--- Dataset excerpts ---
┌────────

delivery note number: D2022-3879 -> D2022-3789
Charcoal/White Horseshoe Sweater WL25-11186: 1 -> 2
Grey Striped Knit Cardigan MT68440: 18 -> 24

└────────
┌────────

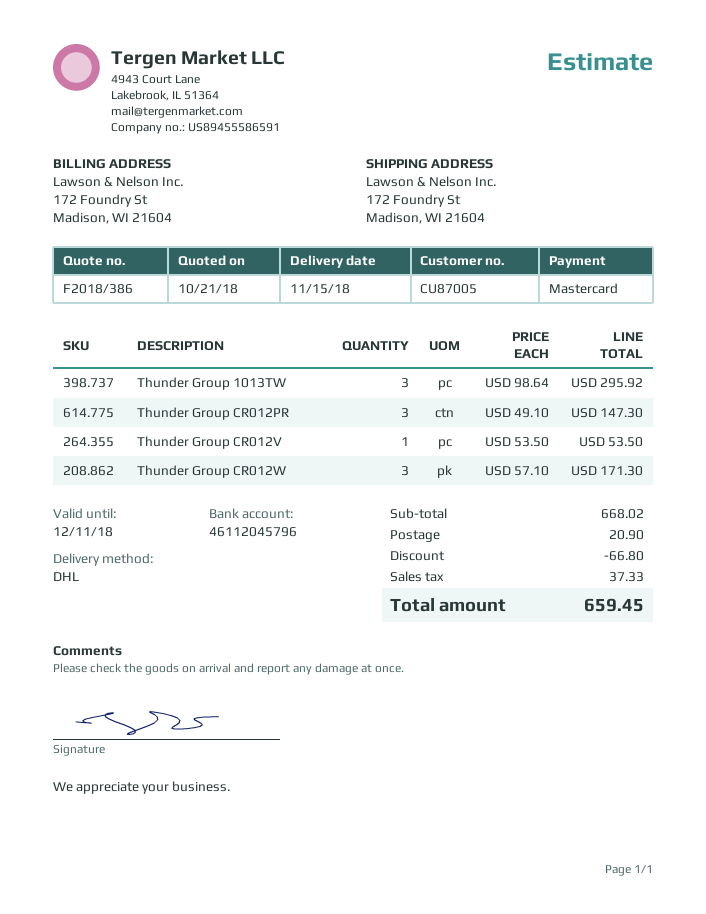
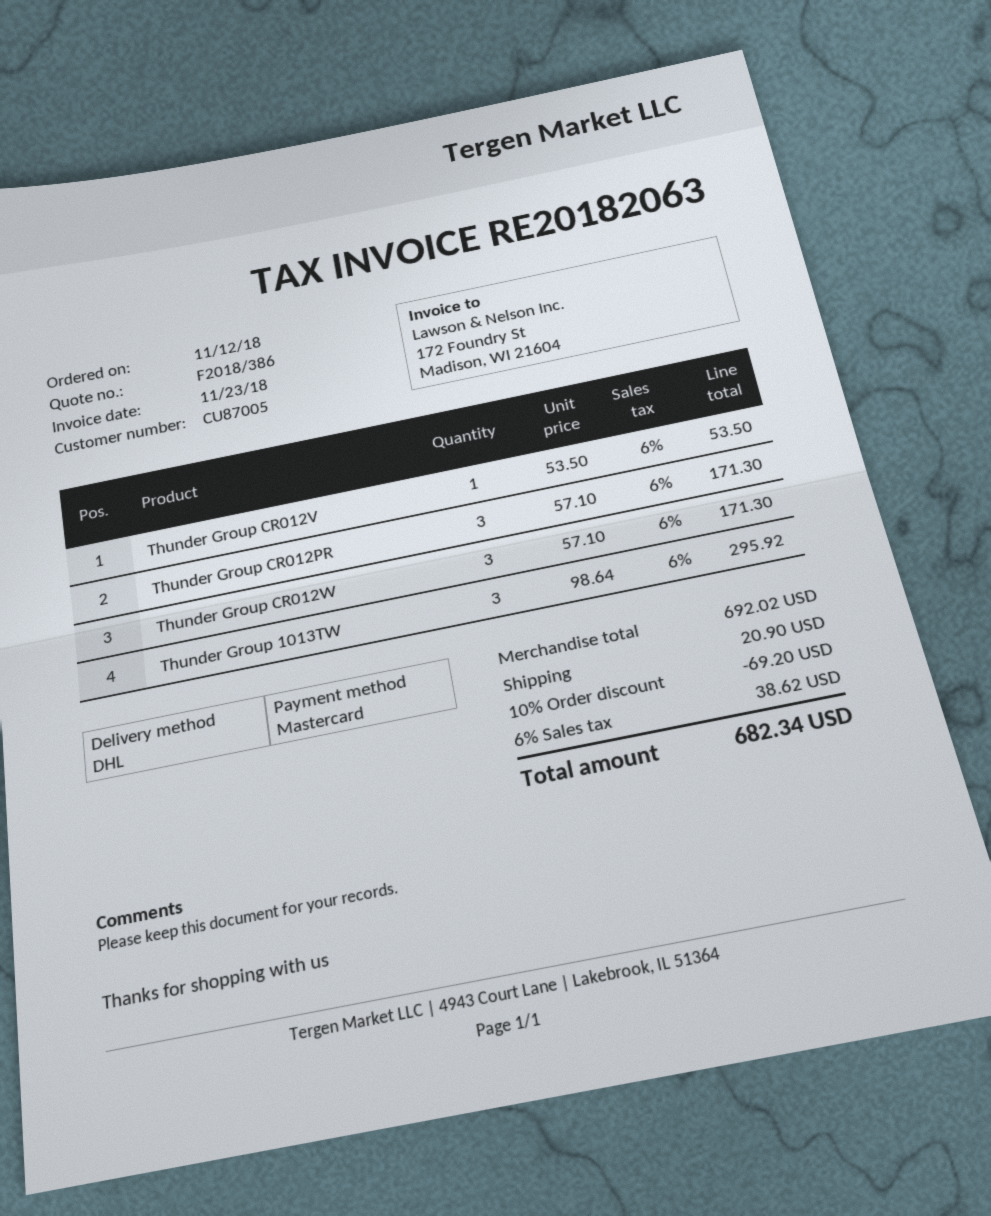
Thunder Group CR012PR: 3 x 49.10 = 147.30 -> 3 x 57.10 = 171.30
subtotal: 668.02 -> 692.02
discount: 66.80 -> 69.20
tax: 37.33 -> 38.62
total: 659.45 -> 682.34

└────────
┌────────

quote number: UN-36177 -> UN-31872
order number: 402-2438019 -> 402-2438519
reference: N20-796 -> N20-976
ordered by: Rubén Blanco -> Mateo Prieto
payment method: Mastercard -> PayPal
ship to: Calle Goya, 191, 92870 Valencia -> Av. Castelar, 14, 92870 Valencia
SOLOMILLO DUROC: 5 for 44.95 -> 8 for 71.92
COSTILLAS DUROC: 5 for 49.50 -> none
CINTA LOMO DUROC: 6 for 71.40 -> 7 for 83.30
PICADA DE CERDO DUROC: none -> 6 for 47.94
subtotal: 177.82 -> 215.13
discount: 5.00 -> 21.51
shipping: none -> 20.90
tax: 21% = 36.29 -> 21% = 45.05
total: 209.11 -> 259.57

└────────

--- Instructions to follow ---
Extract from the listing above the lines between the line containing "delivery note number: D2022-3879" and the line containing "Grey Striped Knit Cardigan MT68440: 18 -> 24", keeping both of those lines. Output nothing else.

--- Solved problem ---
delivery note number: D2022-3879 -> D2022-3789
Charcoal/White Horseshoe Sweater WL25-11186: 1 -> 2
Grey Striped Knit Cardigan MT68440: 18 -> 24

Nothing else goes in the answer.